You are like a ghost that haunts me in the slyest of ways. I only catch you out of the corner of my eye. I smell you sometimes, in certain types of cloth, in the jar of garlic paste. I hate those moments. It smells like claustrophobia, of stale air. It smells like yearning, like imprisonment. I can’t hardly stand those moments. I hate that your smell creeps through the grates when the heat is turned on for the first time. You feel like the chill that penetrates the late summer nights. It tells you that this can’t last forever, that one day, the winter will arrive, and nothing will be okay. This is not the feeling that one should get from their mother. I am angry about it. It’s bad enough that you ran my childhood like a concentration camp. It’s heartbreaking that I missed out on all that comfort, that care, that love. How am I suppose to go out in the world, to love and be loved, if i was never shown how? And now, I am a full fledged, grown-ass adult. I’m suppose to make my own way, to be strong in my life, my choices. I’m suppose to have conviction, some kind of foundation to build myself upon, and I don’t. I don’t have that. I still feel like a lost kid, unmoored, adrift. We are still ruining my life. Yes, now I am complicit in this too. Moreover, I am angry that we never got to turn a corner in the relationship, to be adults together. Maybe we would have never been the mother and daughter that text everyday, or get coffee and chat, or go hiking or whatever. But maybe we could talk, and have a laugh every so often. Maybe you could give me unsolicited advice, and I could tell you about my day. But no, I can’t barely stand to be in the same room as you. I feel like screaming. It hurts to lay my eyes on you. Seeing you is like a flashing neon sign that is bellowing “DANGER”. Seeing you is a horror show of everything I don’t want to be. Seeing you sends me into a week of panic attacks, a month of intermittent insomnnia, a high-ass shrink bill. The worst part of it, is that I can’t harden my heart to this. I can’t turn my back to you. Despite all the years of violence, trauma, the evilness in your voice, I want you. This wanting of you reeks of betrayal. Betrayal of my strength, my work, my journey, my very life. It turns me into a fraud. I’ve worked my whole life to be nothing like you, and hidden in the deep recesses of whatever flimsy facade I’ve managed to create, is just that same sad little girl, who’s wishing that her mother would come to her.

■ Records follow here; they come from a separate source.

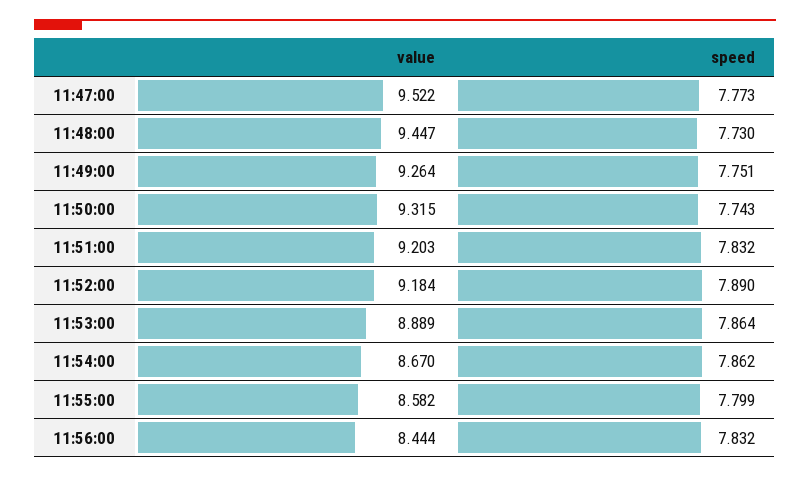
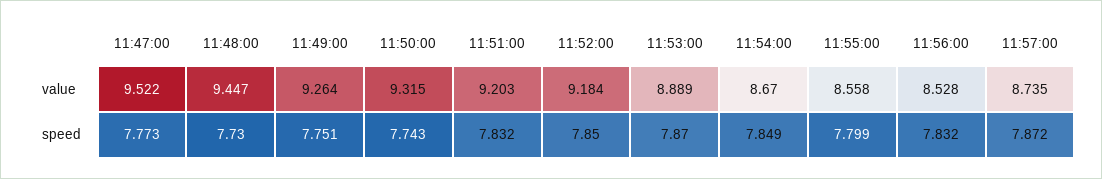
speed, 11:52:00: 7.89 -> 7.85
speed, 11:53:00: 7.864 -> 7.87
speed, 11:54:00: 7.862 -> 7.849
value, 11:55:00: 8.582 -> 8.558
value, 11:56:00: 8.444 -> 8.528
value, 11:57:00: none -> 8.735
speed, 11:57:00: none -> 7.872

It’s infuriating bullshit, because it’s not reality. You won’t ever come and scoop me up. Unless it’s to throw me to the ground right after. No matter how much power I put into it, the work I do to get better, to be healthy, to forgive, having a true mother will never be my reality. Being in that state of child, where my job is simply to exist and learn the world and your job is to keep me safe and teach me the world is just something I didn’t get, and won’t get. Reality is that I will never be safe and cherished. I will never know “carefree” or “innocence”.
Reality is that it’s dinner time, so I gotta cut and run. Pragmatism, not idealism.
P.S. God, you were a shitty cook. I’m not.
Today I did not experience any triggers. I had a good time. I expressed myself completely and properly. I explored and accomplished everything I wanted to. I learned about stuff, I had a killer yoga practice, I worked in my garden, I went foraging and processed my wild harvest. I was content with the person I inhabited today. So, yea. Suck a dick, Mom.
The nice shrink lady wants me to write a vision of how I wish my childhood had gone. She does not know what she’s asking for. I remember having these fantasies as a young child. I’d dream of being whisked into a different life, a warm and safe life. It would be quiet, and calm. There might even be laughter. It would always come if I was at someone else’s house. I’d see their full refrigerators, stocked pantries, houses heated, the way they spoke to each other at normal volumes, the lack of tears and chaos. I would be transported into this life, almost automatically. I wouldn’t be hungry, my face wouldn’t hurt from being so dry and cold, my socks wouldn’t have holes in them. I’d have friends over, you would fix us all a fun snack. I wouldn’t be scared, watching and waiting.
When I would have this fantasy in my head, whatever morality machine that lived inside me wouldn’t allow you to be dead, or hurting. You’d just be removed, innocuously. You’d have moved back to China, willingly, and not under duress. You’d have had some sort of episode that erased me from your memory, and we just naturally fell into separate lives. At my very worst, you had fallen into a coma. You were peaceful and sleeping, in stable condition, but you just couldn’t be my mother anymore. Years later, when you had your stroke, I’d wonder if I had done that to you. But I’m innocent. I never wished for this. You were always okay! A shard of irony would twist in my heart, because I was 19, and it was too late, for either of us.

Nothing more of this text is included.